Eamonn grinned. "I am, aren't I?"

For the remainder of the time, Orfeo and I hacked and battered at one another. I felt awkward and unbalanced, which made us a better match. By the time the next batch of conscripts arrived, my left arm felt like a lead weight, and I was glad to stop.

So began the new pattern of our days in Lucca.

It was a miserable time. I hated a great deal of it. I hated the broken nights of riding patrol and the broken days of drilling. I hated the buckler, and being constrained to a style that made no use of my hard-won skills. Everything I'd been taught was to preserve my life. Everything Gallus Tadius taught us emphasized the need to stand together, to defend one's brother in arms. As much as I understood it—and I did, even Joscelin would be the first to admit that Cassiline Brothers aren't trained to the battlefield—I still chafed at it.

Gallus did honor his wager, though.

I found out that night, when Eamonn and I returned from patrol. Despite the lateness of the hour, the Lady Beatrice met us in the atrium. It gave me a start, reminding me of her daughter. Her dark red hair was loose around her shoulders, her round, pleasant face alight with gladness as she hushed us.

"He's sleeping!" she whispered.

Eamonn glanced at me. "I'll be damned."

I liked to think it helped, at least a little. When I saw him next, Gallus Tadius wore Lucius' face a little easier. It didn't last, though. He was up day and night; tracking the progress of Valpetra's labor, tracking the progress of the Red Scourge, tracking the progress of the masons' efforts to shore up the wall.
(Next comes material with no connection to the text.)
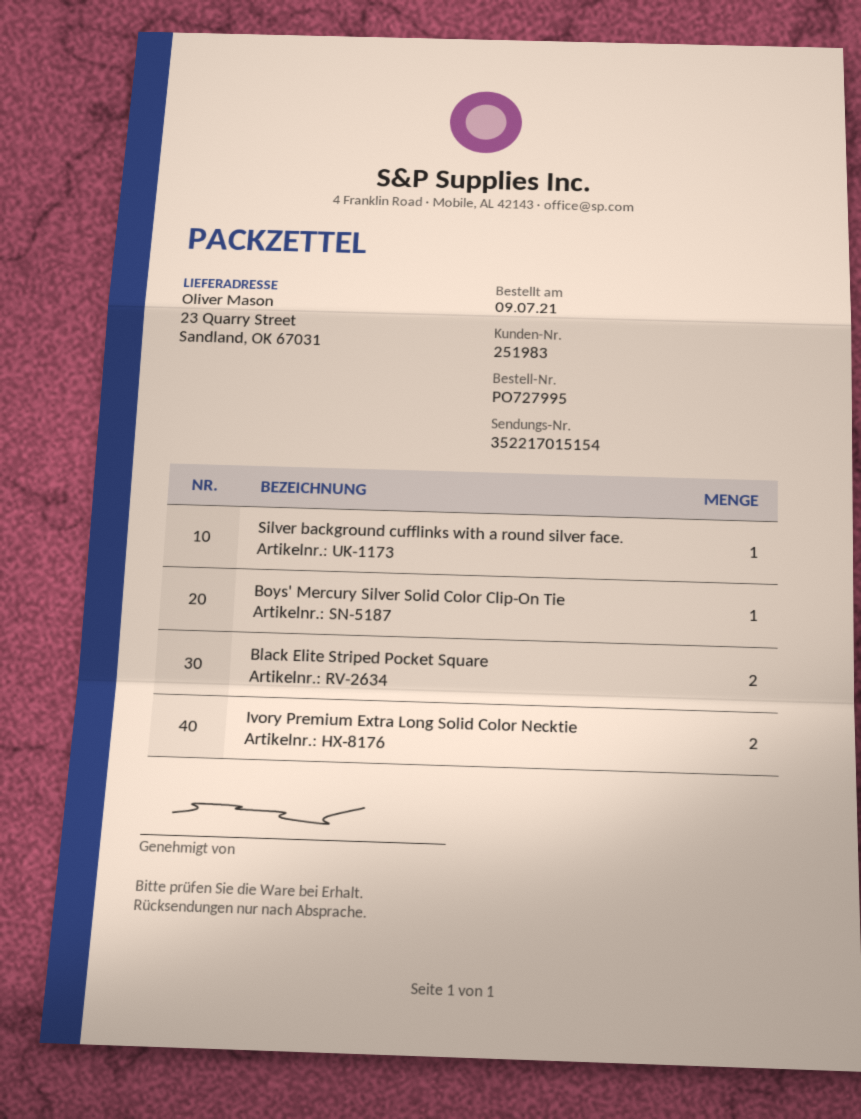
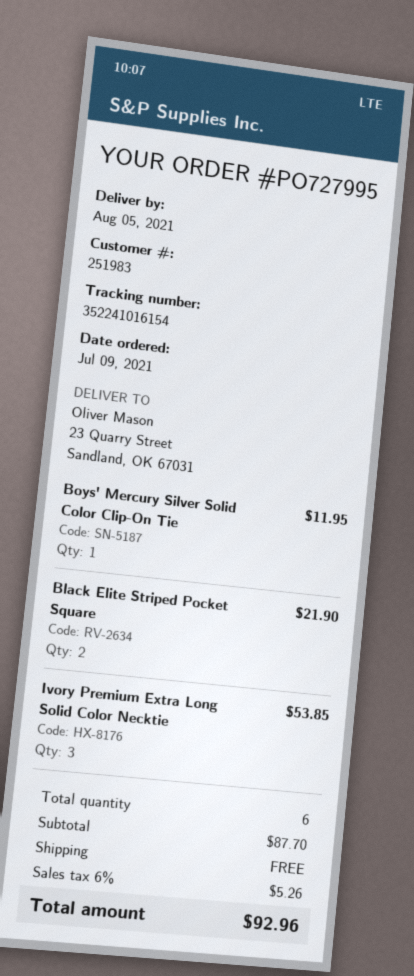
tracking number: 352217015154 -> 352241016154
Silver background cufflinks with a round silver face.: 1 -> none
Ivory Premium Extra Long Solid Color Necktie: 2 -> 3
He rode through the city, scouring every inch for defensible positions and vantage points.

He spent long hours conferring with priests.

Since he didn't seem overly concerned with the Tadeii villa, which wasn't situated in a strategic location, I kept my promise to Claudia Fulvia and concerned myself. With Lady Beatrice's blessing, I confronted Publius Tadius.
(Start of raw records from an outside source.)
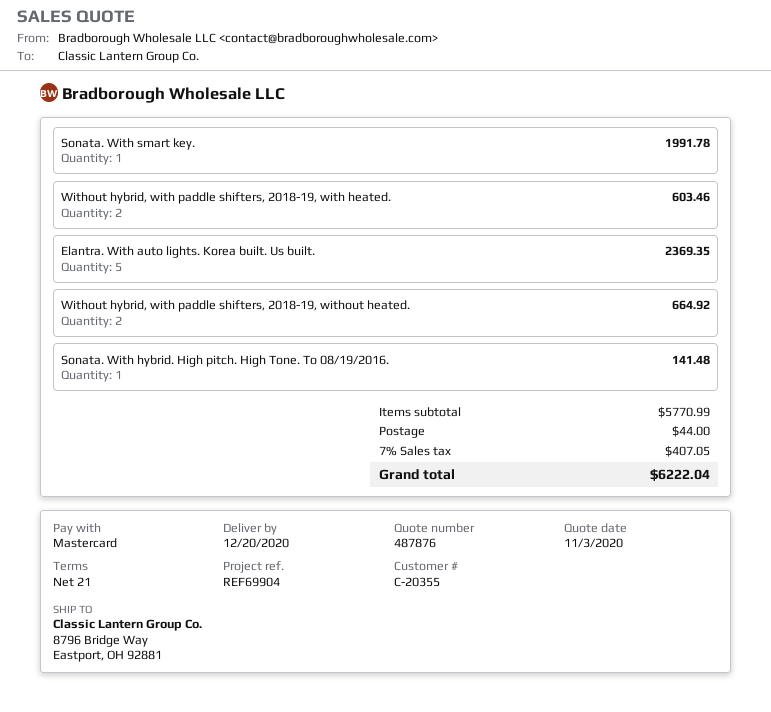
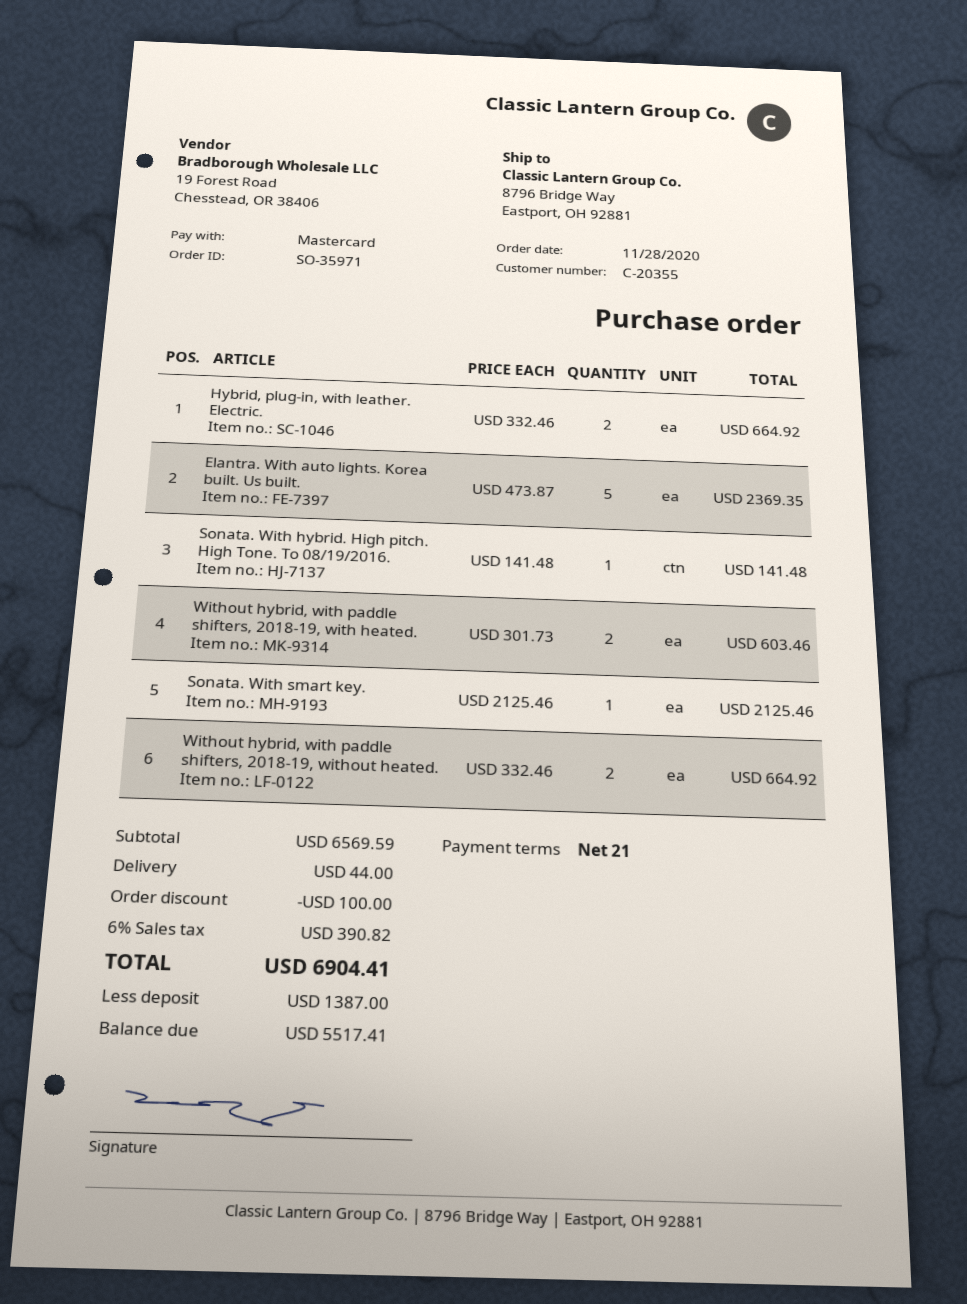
Sonata. With smart key.: 1 for 1991.78 -> 1 for 2125.46
Hybrid, plug-in, with leather. Electric.: none -> 2 for 664.92
subtotal: 5770.99 -> 6569.59
discount: none -> 100.00
tax: 7% = 407.05 -> 6% = 390.82
total: 6222.04 -> 6904.41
I came straight from the training-field and strode into his study uninvited. He had issued a standing order to be left undisturbed, but his wife countermanded it. I found him seated by a window, immersed in reading, for all the world as though Lucca weren't under siege. He looked up when I entered, his gaze vacant. Yes?

I stood in front of him, dripping on his carpet. It was raining. The long dry spell had broken with a vengeance, and it had been a miserable day of drilling. We were staging mock skirmishes now, squadron against squadron, and I'd spent the better part of two hours ankle-deep in cold mire, locking shields, thrusting and grunting.

"My lord," I said. "Do you know who I am?"

His expression changed slowly, a measure of clarity surfacing. It was cold and disapproving. He marked his place in his book and set it down. "If you're speaking of your relationship with my son, I don't particularly care to hear it."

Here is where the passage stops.